PROMPT
Look through the data below and extract, unchanged, the lines from the one that contains "Pantalon décontracté en" to the one that contains "total: 9167.95 -> 9644.70", both included.

PROVIDED INFORMATION
******
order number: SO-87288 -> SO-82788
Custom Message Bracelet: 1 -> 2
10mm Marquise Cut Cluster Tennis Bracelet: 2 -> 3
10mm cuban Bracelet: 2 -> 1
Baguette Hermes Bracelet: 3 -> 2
******
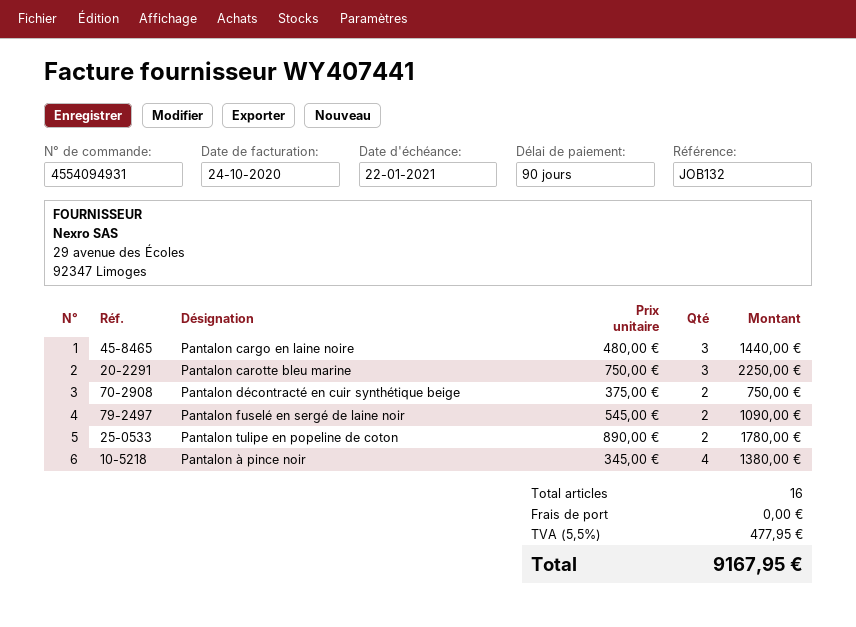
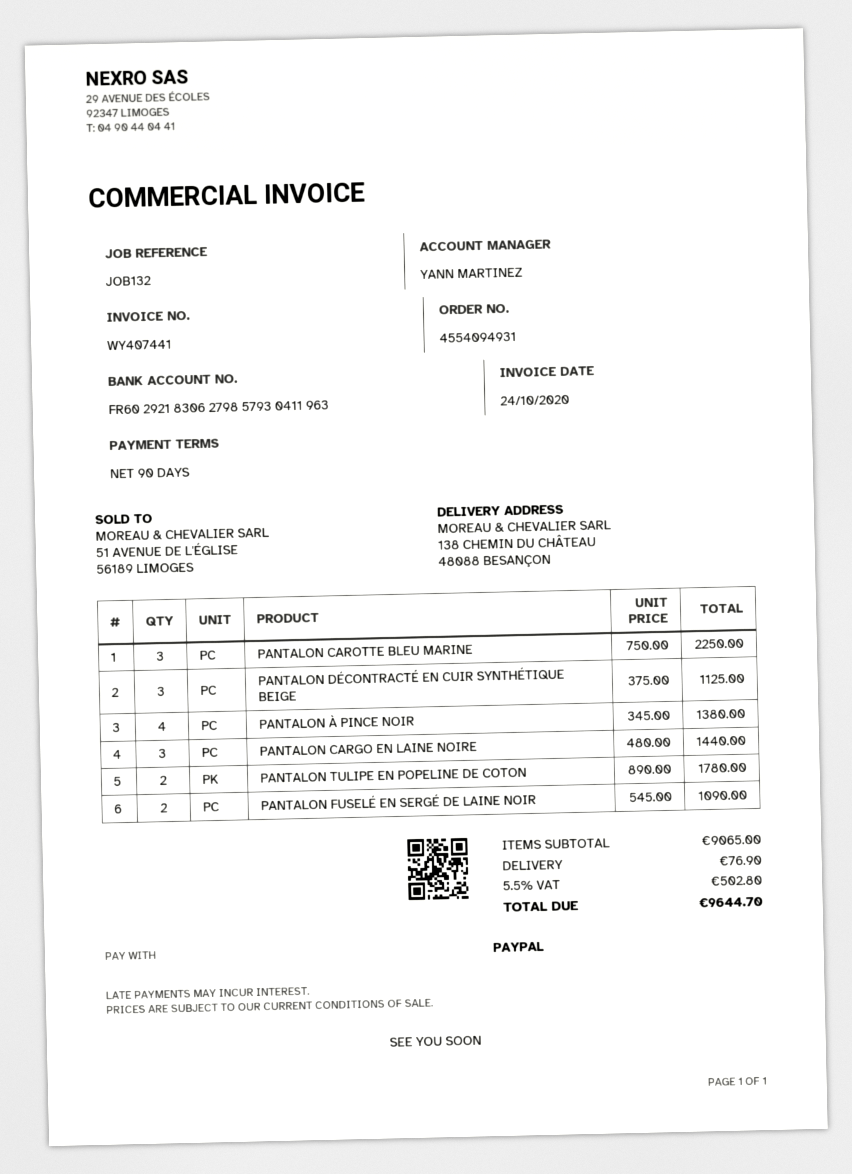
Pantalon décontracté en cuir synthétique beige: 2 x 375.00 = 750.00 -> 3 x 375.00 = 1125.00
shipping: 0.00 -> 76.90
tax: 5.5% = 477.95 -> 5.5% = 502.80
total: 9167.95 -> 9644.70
******
EXERCISE ANSWER
Pantalon décontracté en cuir synthétique beige: 2 x 375.00 = 750.00 -> 3 x 375.00 = 1125.00
shipping: 0.00 -> 76.90
tax: 5.5% = 477.95 -> 5.5% = 502.80
total: 9167.95 -> 9644.70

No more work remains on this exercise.